[Problem]: Count every line below that holds "space". The answer is the number alone.

──────────

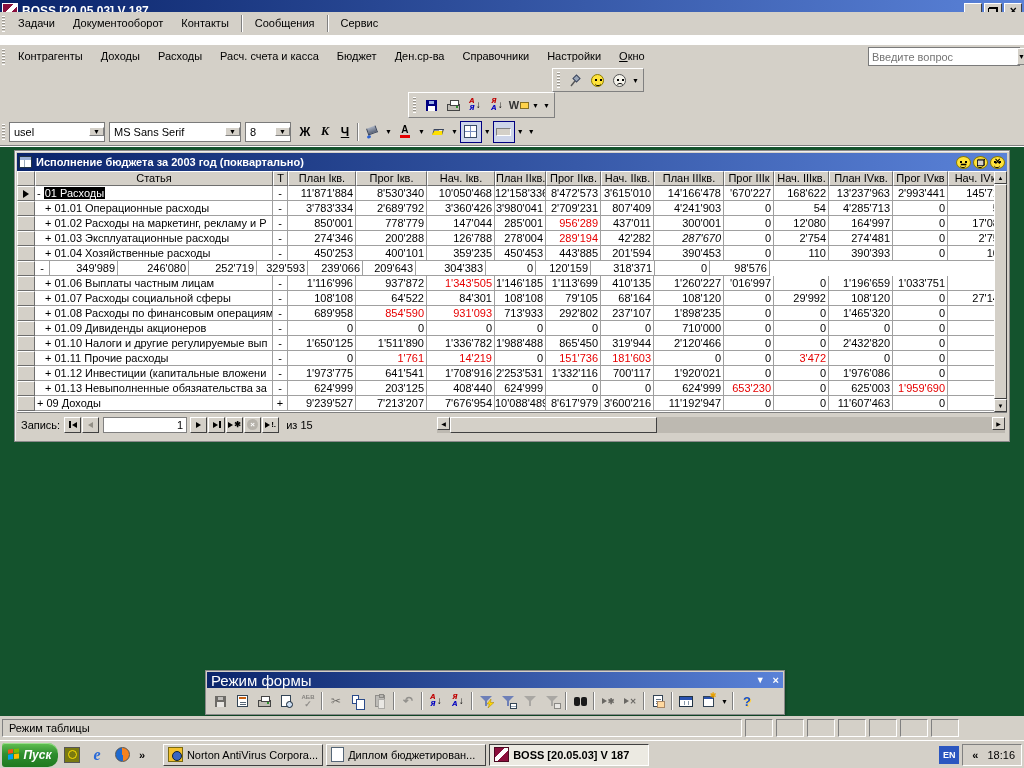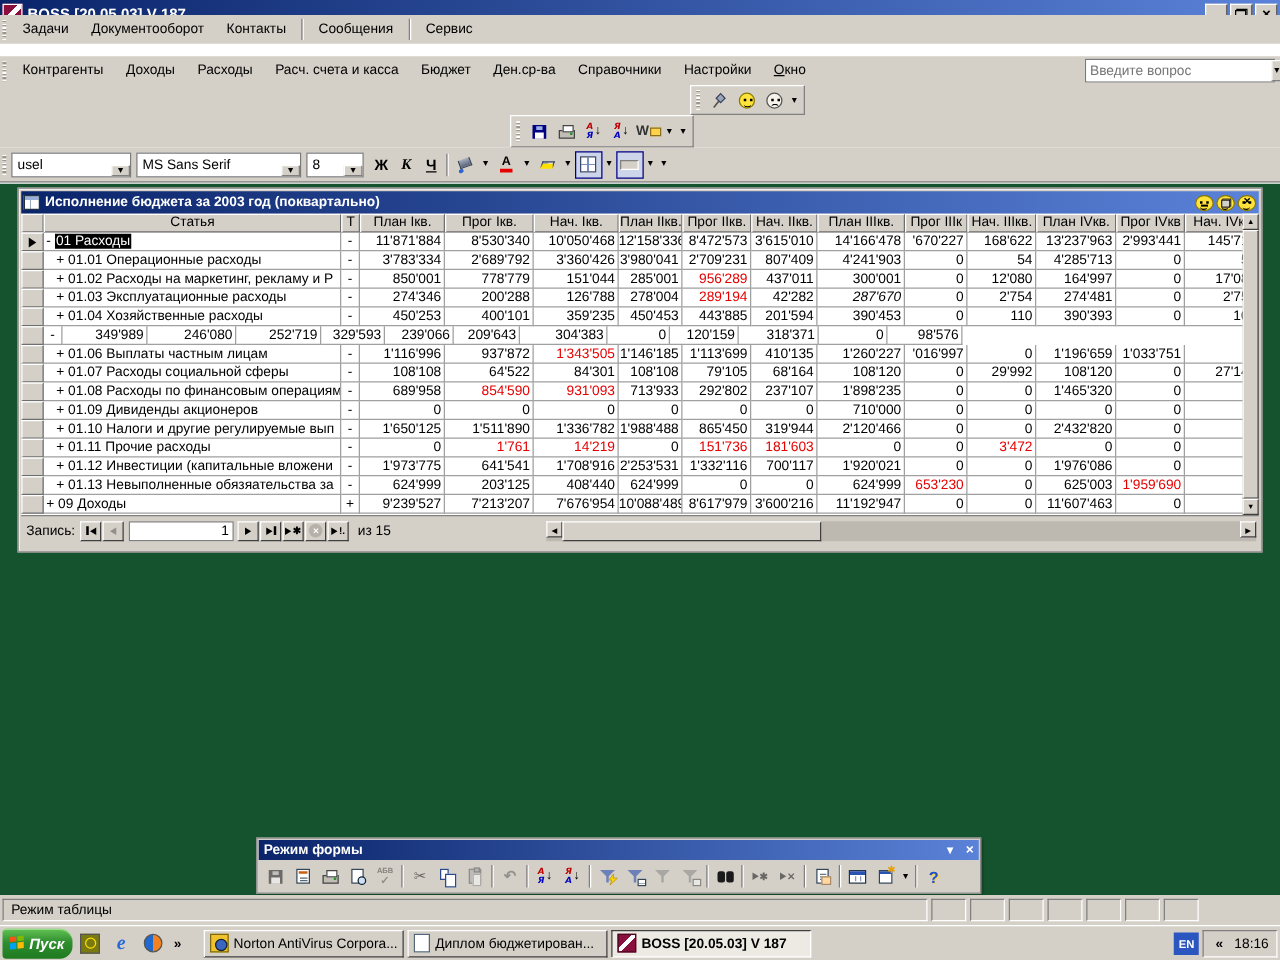--- a/index.html
+++ b/index.html
@@ -31,21 +31,21 @@
   .cbtn{width:15px;background:#d4d0c8;border:1px solid;border-color:#fff #808080 #808080 #fff;display:flex;align-items:center;justify-content:center;font-size:7px;color:#000}
   
   #row3{top:68px;height:24px}
   #row4{top:92px;height:26px}
   #row5{top:118px;height:28px;border-bottom:1px solid #808080}
   .chunk{display:flex;align-items:center;height:100%;padding:0 2px}
   .tbtn{width:22px;height:22px;display:flex;align-items:center;justify-content:center;background:transparent}
   .tsep{width:2px;height:18px;margin:0 2px;border-left:1px solid #808080;border-right:1px solid #fff}
   .dd{font-size:7px;padding:0 2px;display:flex;align-items:center;height:22px}
   .dis{filter:grayscale(1);opacity:.5}
-  .combo{display:flex;align-items:flex-end;background:#fff;border:1px solid #7a7a7a;height:20px;margin-right:4px}
+  .combo{display:flex;align-items:center;background:#fff;border:1px solid #7a7a7a;height:20px;margin-right:4px}
   .cval{flex:1;padding:1px 4px;white-space:nowrap;overflow:hidden;line-height:16px}
   .fmtbtn{width:20px;height:20px;display:flex;align-items:center;justify-content:center;font-size:12px}
   .fmt-b{font-weight:bold}.fmt-i{font-style:italic;font-family:"Liberation Serif",serif;font-weight:bold}.fmt-u{text-decoration:underline;font-weight:bold}
   .boxed{border:1px solid #000080;background:#cdd5ea}
   
   .ic{display:inline-flex;align-items:center;justify-content:center;width:18px;height:17px;position:relative}
   .fd{width:11px;height:11px;background:#000080;position:relative}
   .fd::before{content:"";position:absolute;left:2px;bottom:0;width:7px;height:5px;background:#fff}
   .fd::after{content:"";position:absolute;left:3px;top:1px;width:5px;height:3px;background:#9bb0e8}
   .pr{width:13px;height:7px;background:#c0bdb5;border:1px solid #444;position:relative;margin-top:5px}
@@ -133,21 +133,21 @@
   .nbtn{width:17px;height:16px;background:#d4d0c8;border:1px solid;border-color:#fff #404040 #404040 #fff;display:flex;align-items:center;justify-content:center;margin-right:1px}
   .ndis .tl,.ndis .tr{border-right-color:#928f86;border-left-color:#928f86}
   .recbox{width:84px;height:16px;background:#fff;border:1px solid #808080;text-align:right;padding:0 3px;line-height:14px;margin:0 3px}
   .xcirc{width:11px;height:11px;border-radius:50%;background:#b6b2aa;color:#fff;font-size:8px;line-height:11px;text-align:center;font-weight:bold}
   #hscroll{position:absolute;left:420px;right:2px;top:4px;height:16px;display:flex;background:#bdb9b1}
   #hthumb{width:207px;background:#d4d0c8;border:1px solid;border-color:#fff #404040 #404040 #fff}
   #htrack{flex:1}
   
   #floatbar{position:absolute;left:205px;top:523px;width:580px;height:45px;background:#d4d0c8;border:1px solid #8a8a8a;box-shadow:1px 1px 2px rgba(0,0,0,.25);padding:1px}
   #floattitle{height:16px;background:linear-gradient(to right,#0a246a,#5a82d8);display:flex;align-items:center;color:#fff;padding:0 4px}
-  #floattitle .ttl{font-weight:bold;font-size:11px;flex:1}
+  #floattitle .ttl{font-weight:normal;font-size:15px;flex:1}
   #floattitle .tbx{font-size:9px;margin-left:8px;color:#fff}
   #floatbody{display:flex;align-items:center;height:26px;padding:0 2px}
   
   #statusbar{top:716px;height:24px;padding:2px 2px;display:flex;gap:3px;align-items:center}
   .spanel{height:18px;border:1px solid;border-color:#808080 #fff #fff #808080;padding:0 6px;line-height:16px;white-space:nowrap;overflow:hidden}
   #spanel-main{width:740px}
   .spanel.mini{width:28px;padding:0}
   
   #taskbar{top:740px;height:28px;border-top:1px solid #fff;padding:2px 2px;display:flex;align-items:center;gap:3px}
   #startbtn{width:56px;height:24px;border-radius:3px 10px 10px 3px;background:linear-gradient(#63c254,#2f8e2f 45%,#1f7a1f);color:#fff;font-weight:bold;font-size:12px;display:flex;align-items:center;justify-content:center;gap:3px;box-shadow:inset 0 1px 0 #9ae08c;font-style:italic}
@@ -418,21 +418,21 @@
               <span class="gcell num" style="width: 64px;">4'285'713</span>
               <span class="gcell num" style="width: 55px;">0</span>
               <span class="gcell num" style="width: 60px;">54</span>
             </div>
             <div class="grow">
               <span class="selcell gcell" style="width: 18px;"></span>
               <span class="gcell namec indent" style="width: 238px;">+ 01.02 Расходы на маркетинг, рекламу и Р</span>
               <span class="gcell" style="width: 15px; text-align: center;">-</span>
               <span class="gcell num" style="width: 68px;">850'001</span>
               <span class="gcell num" style="width: 71px;">778'779</span>
-              <span class="gcell num" style="width: 68px;">151'044</span>
+              <span class="gcell num" style="width: 68px;">147'044</span>
               <span class="gcell num" style="width: 51px;">285'001</span>
               <span class="gcell num red" style="width: 55px;">956'289</span>
               <span class="gcell num" style="width: 53px;">437'011</span>
               <span class="gcell num" style="width: 70px;">300'001</span>
               <span class="gcell num" style="width: 50px;">0</span>
               <span class="gcell num" style="width: 55px;">12'080</span>
               <span class="gcell num" style="width: 64px;">164'997</span>
               <span class="gcell num" style="width: 55px;">0</span>
               <span class="gcell num" style="width: 60px;">17'080</span>
             </div>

──────────

[Solution to this exercise]: 2